Output all of the entries below precisely as written.

_ _ _

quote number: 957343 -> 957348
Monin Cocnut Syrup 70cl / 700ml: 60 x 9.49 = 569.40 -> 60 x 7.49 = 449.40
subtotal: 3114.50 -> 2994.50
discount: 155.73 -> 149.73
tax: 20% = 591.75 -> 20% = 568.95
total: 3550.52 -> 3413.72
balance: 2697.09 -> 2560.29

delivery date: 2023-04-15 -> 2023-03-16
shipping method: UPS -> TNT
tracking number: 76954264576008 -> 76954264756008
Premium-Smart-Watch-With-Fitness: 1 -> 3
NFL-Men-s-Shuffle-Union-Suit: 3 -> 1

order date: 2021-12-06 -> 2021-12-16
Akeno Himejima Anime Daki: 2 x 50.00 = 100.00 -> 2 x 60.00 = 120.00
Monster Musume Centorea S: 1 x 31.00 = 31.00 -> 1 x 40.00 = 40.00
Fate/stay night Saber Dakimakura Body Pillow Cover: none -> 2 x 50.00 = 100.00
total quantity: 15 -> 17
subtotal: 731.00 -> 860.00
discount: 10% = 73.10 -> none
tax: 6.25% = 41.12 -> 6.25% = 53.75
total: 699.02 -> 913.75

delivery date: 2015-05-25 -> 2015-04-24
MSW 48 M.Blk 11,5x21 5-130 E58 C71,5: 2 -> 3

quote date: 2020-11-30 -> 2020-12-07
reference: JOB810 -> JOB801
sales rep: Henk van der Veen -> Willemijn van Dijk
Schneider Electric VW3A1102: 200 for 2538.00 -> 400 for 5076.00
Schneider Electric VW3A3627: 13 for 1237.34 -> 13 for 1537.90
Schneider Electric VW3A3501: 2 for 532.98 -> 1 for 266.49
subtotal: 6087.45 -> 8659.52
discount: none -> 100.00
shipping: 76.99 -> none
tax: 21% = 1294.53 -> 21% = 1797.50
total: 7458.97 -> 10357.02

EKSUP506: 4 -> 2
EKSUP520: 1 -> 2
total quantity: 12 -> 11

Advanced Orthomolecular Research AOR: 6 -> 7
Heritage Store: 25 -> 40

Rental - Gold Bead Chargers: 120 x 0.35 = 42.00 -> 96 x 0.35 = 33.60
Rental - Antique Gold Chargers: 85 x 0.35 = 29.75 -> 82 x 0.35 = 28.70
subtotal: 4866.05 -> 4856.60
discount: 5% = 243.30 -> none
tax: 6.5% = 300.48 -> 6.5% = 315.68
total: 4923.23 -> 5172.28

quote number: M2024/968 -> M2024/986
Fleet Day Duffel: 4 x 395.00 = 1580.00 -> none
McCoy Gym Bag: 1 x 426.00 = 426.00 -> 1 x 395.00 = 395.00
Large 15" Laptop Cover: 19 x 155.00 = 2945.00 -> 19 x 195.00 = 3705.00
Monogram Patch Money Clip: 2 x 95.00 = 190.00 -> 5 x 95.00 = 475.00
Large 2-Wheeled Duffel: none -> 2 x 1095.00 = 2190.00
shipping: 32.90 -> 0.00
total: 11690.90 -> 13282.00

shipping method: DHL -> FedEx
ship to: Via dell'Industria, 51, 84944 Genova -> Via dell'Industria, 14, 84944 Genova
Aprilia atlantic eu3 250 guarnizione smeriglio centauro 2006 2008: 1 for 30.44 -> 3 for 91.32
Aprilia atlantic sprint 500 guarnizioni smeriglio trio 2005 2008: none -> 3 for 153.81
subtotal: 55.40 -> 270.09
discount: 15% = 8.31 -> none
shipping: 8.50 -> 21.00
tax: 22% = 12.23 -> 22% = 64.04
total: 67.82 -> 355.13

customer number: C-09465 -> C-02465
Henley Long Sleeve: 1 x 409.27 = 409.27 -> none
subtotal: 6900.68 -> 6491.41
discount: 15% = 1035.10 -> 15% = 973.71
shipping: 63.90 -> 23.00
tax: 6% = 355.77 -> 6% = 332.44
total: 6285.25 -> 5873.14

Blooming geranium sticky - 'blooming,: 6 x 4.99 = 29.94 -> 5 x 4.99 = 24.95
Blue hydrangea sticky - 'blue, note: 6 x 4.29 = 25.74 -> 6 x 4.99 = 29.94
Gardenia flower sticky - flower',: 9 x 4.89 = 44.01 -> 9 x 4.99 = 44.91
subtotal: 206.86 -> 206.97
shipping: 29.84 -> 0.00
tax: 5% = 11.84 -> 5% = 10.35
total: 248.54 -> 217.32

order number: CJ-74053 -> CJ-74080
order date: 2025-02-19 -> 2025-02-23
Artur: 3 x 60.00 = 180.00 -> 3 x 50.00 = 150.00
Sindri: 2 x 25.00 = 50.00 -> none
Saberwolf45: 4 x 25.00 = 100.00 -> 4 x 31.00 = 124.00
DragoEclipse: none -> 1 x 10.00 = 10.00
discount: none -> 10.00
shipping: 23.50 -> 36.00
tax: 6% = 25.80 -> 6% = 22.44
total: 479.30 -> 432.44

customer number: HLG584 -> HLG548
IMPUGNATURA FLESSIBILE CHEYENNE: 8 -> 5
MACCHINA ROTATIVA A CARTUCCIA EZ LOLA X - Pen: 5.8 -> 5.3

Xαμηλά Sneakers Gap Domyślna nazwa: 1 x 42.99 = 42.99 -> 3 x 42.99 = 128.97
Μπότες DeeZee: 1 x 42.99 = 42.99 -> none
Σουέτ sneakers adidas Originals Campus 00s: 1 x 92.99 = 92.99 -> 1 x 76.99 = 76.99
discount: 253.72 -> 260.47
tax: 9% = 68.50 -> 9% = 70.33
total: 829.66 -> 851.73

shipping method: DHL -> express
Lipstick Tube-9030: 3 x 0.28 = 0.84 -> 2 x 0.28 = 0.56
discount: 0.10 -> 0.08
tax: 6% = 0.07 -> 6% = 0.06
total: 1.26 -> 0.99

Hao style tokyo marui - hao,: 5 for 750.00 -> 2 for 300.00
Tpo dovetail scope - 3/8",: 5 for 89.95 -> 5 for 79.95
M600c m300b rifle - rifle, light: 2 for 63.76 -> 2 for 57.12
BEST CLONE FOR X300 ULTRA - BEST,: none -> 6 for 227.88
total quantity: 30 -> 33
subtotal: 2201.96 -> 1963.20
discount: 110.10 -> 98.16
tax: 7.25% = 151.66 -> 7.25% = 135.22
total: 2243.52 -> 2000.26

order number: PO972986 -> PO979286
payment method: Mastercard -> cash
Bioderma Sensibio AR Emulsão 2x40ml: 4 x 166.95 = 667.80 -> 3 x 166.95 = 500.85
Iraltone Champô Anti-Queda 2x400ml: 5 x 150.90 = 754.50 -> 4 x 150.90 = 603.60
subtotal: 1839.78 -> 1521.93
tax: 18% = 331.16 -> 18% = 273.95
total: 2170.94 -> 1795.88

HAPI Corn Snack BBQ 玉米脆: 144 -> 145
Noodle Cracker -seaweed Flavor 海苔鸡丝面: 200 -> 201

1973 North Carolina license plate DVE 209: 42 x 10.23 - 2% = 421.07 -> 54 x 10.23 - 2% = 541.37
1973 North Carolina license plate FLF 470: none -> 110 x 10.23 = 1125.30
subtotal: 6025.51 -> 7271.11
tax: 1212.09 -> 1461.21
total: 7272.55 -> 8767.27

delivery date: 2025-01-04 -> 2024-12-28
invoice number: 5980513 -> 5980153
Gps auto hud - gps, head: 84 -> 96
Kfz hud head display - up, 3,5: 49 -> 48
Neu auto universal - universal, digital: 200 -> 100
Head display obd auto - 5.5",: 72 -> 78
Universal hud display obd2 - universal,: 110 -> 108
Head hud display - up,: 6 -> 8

_ _ _

**ANSWER TO THE EXERCISE:**
quote number: 957343 -> 957348
Monin Cocnut Syrup 70cl / 700ml: 60 x 9.49 = 569.40 -> 60 x 7.49 = 449.40
subtotal: 3114.50 -> 2994.50
discount: 155.73 -> 149.73
tax: 20% = 591.75 -> 20% = 568.95
total: 3550.52 -> 3413.72
balance: 2697.09 -> 2560.29

delivery date: 2023-04-15 -> 2023-03-16
shipping method: UPS -> TNT
tracking number: 76954264576008 -> 76954264756008
Premium-Smart-Watch-With-Fitness: 1 -> 3
NFL-Men-s-Shuffle-Union-Suit: 3 -> 1

order date: 2021-12-06 -> 2021-12-16
Akeno Himejima Anime Daki: 2 x 50.00 = 100.00 -> 2 x 60.00 = 120.00
Monster Musume Centorea S: 1 x 31.00 = 31.00 -> 1 x 40.00 = 40.00
Fate/stay night Saber Dakimakura Body Pillow Cover: none -> 2 x 50.00 = 100.00
total quantity: 15 -> 17
subtotal: 731.00 -> 860.00
discount: 10% = 73.10 -> none
tax: 6.25% = 41.12 -> 6.25% = 53.75
total: 699.02 -> 913.75

delivery date: 2015-05-25 -> 2015-04-24
MSW 48 M.Blk 11,5x21 5-130 E58 C71,5: 2 -> 3

quote date: 2020-11-30 -> 2020-12-07
reference: JOB810 -> JOB801
sales rep: Henk van der Veen -> Willemijn van Dijk
Schneider Electric VW3A1102: 200 for 2538.00 -> 400 for 5076.00
Schneider Electric VW3A3627: 13 for 1237.34 -> 13 for 1537.90
Schneider Electric VW3A3501: 2 for 532.98 -> 1 for 266.49
subtotal: 6087.45 -> 8659.52
discount: none -> 100.00
shipping: 76.99 -> none
tax: 21% = 1294.53 -> 21% = 1797.50
total: 7458.97 -> 10357.02

EKSUP506: 4 -> 2
EKSUP520: 1 -> 2
total quantity: 12 -> 11

Advanced Orthomolecular Research AOR: 6 -> 7
Heritage Store: 25 -> 40

Rental - Gold Bead Chargers: 120 x 0.35 = 42.00 -> 96 x 0.35 = 33.60
Rental - Antique Gold Chargers: 85 x 0.35 = 29.75 -> 82 x 0.35 = 28.70
subtotal: 4866.05 -> 4856.60
discount: 5% = 243.30 -> none
tax: 6.5% = 300.48 -> 6.5% = 315.68
total: 4923.23 -> 5172.28

quote number: M2024/968 -> M2024/986
Fleet Day Duffel: 4 x 395.00 = 1580.00 -> none
McCoy Gym Bag: 1 x 426.00 = 426.00 -> 1 x 395.00 = 395.00
Large 15" Laptop Cover: 19 x 155.00 = 2945.00 -> 19 x 195.00 = 3705.00
Monogram Patch Money Clip: 2 x 95.00 = 190.00 -> 5 x 95.00 = 475.00
Large 2-Wheeled Duffel: none -> 2 x 1095.00 = 2190.00
shipping: 32.90 -> 0.00
total: 11690.90 -> 13282.00

shipping method: DHL -> FedEx
ship to: Via dell'Industria, 51, 84944 Genova -> Via dell'Industria, 14, 84944 Genova
Aprilia atlantic eu3 250 guarnizione smeriglio centauro 2006 2008: 1 for 30.44 -> 3 for 91.32
Aprilia atlantic sprint 500 guarnizioni smeriglio trio 2005 2008: none -> 3 for 153.81
subtotal: 55.40 -> 270.09
discount: 15% = 8.31 -> none
shipping: 8.50 -> 21.00
tax: 22% = 12.23 -> 22% = 64.04
total: 67.82 -> 355.13

customer number: C-09465 -> C-02465
Henley Long Sleeve: 1 x 409.27 = 409.27 -> none
subtotal: 6900.68 -> 6491.41
discount: 15% = 1035.10 -> 15% = 973.71
shipping: 63.90 -> 23.00
tax: 6% = 355.77 -> 6% = 332.44
total: 6285.25 -> 5873.14

Blooming geranium sticky - 'blooming,: 6 x 4.99 = 29.94 -> 5 x 4.99 = 24.95
Blue hydrangea sticky - 'blue, note: 6 x 4.29 = 25.74 -> 6 x 4.99 = 29.94
Gardenia flower sticky - flower',: 9 x 4.89 = 44.01 -> 9 x 4.99 = 44.91
subtotal: 206.86 -> 206.97
shipping: 29.84 -> 0.00
tax: 5% = 11.84 -> 5% = 10.35
total: 248.54 -> 217.32

order number: CJ-74053 -> CJ-74080
order date: 2025-02-19 -> 2025-02-23
Artur: 3 x 60.00 = 180.00 -> 3 x 50.00 = 150.00
Sindri: 2 x 25.00 = 50.00 -> none
Saberwolf45: 4 x 25.00 = 100.00 -> 4 x 31.00 = 124.00
DragoEclipse: none -> 1 x 10.00 = 10.00
discount: none -> 10.00
shipping: 23.50 -> 36.00
tax: 6% = 25.80 -> 6% = 22.44
total: 479.30 -> 432.44

customer number: HLG584 -> HLG548
IMPUGNATURA FLESSIBILE CHEYENNE: 8 -> 5
MACCHINA ROTATIVA A CARTUCCIA EZ LOLA X - Pen: 5.8 -> 5.3

Xαμηλά Sneakers Gap Domyślna nazwa: 1 x 42.99 = 42.99 -> 3 x 42.99 = 128.97
Μπότες DeeZee: 1 x 42.99 = 42.99 -> none
Σουέτ sneakers adidas Originals Campus 00s: 1 x 92.99 = 92.99 -> 1 x 76.99 = 76.99
discount: 253.72 -> 260.47
tax: 9% = 68.50 -> 9% = 70.33
total: 829.66 -> 851.73

shipping method: DHL -> express
Lipstick Tube-9030: 3 x 0.28 = 0.84 -> 2 x 0.28 = 0.56
discount: 0.10 -> 0.08
tax: 6% = 0.07 -> 6% = 0.06
total: 1.26 -> 0.99

Hao style tokyo marui - hao,: 5 for 750.00 -> 2 for 300.00
Tpo dovetail scope - 3/8",: 5 for 89.95 -> 5 for 79.95
M600c m300b rifle - rifle, light: 2 for 63.76 -> 2 for 57.12
BEST CLONE FOR X300 ULTRA - BEST,: none -> 6 for 227.88
total quantity: 30 -> 33
subtotal: 2201.96 -> 1963.20
discount: 110.10 -> 98.16
tax: 7.25% = 151.66 -> 7.25% = 135.22
total: 2243.52 -> 2000.26

order number: PO972986 -> PO979286
payment method: Mastercard -> cash
Bioderma Sensibio AR Emulsão 2x40ml: 4 x 166.95 = 667.80 -> 3 x 166.95 = 500.85
Iraltone Champô Anti-Queda 2x400ml: 5 x 150.90 = 754.50 -> 4 x 150.90 = 603.60
subtotal: 1839.78 -> 1521.93
tax: 18% = 331.16 -> 18% = 273.95
total: 2170.94 -> 1795.88

HAPI Corn Snack BBQ 玉米脆: 144 -> 145
Noodle Cracker -seaweed Flavor 海苔鸡丝面: 200 -> 201

1973 North Carolina license plate DVE 209: 42 x 10.23 - 2% = 421.07 -> 54 x 10.23 - 2% = 541.37
1973 North Carolina license plate FLF 470: none -> 110 x 10.23 = 1125.30
subtotal: 6025.51 -> 7271.11
tax: 1212.09 -> 1461.21
total: 7272.55 -> 8767.27

delivery date: 2025-01-04 -> 2024-12-28
invoice number: 5980513 -> 5980153
Gps auto hud - gps, head: 84 -> 96
Kfz hud head display - up, 3,5: 49 -> 48
Neu auto universal - universal, digital: 200 -> 100
Head display obd auto - 5.5",: 72 -> 78
Universal hud display obd2 - universal,: 110 -> 108
Head hud display - up,: 6 -> 8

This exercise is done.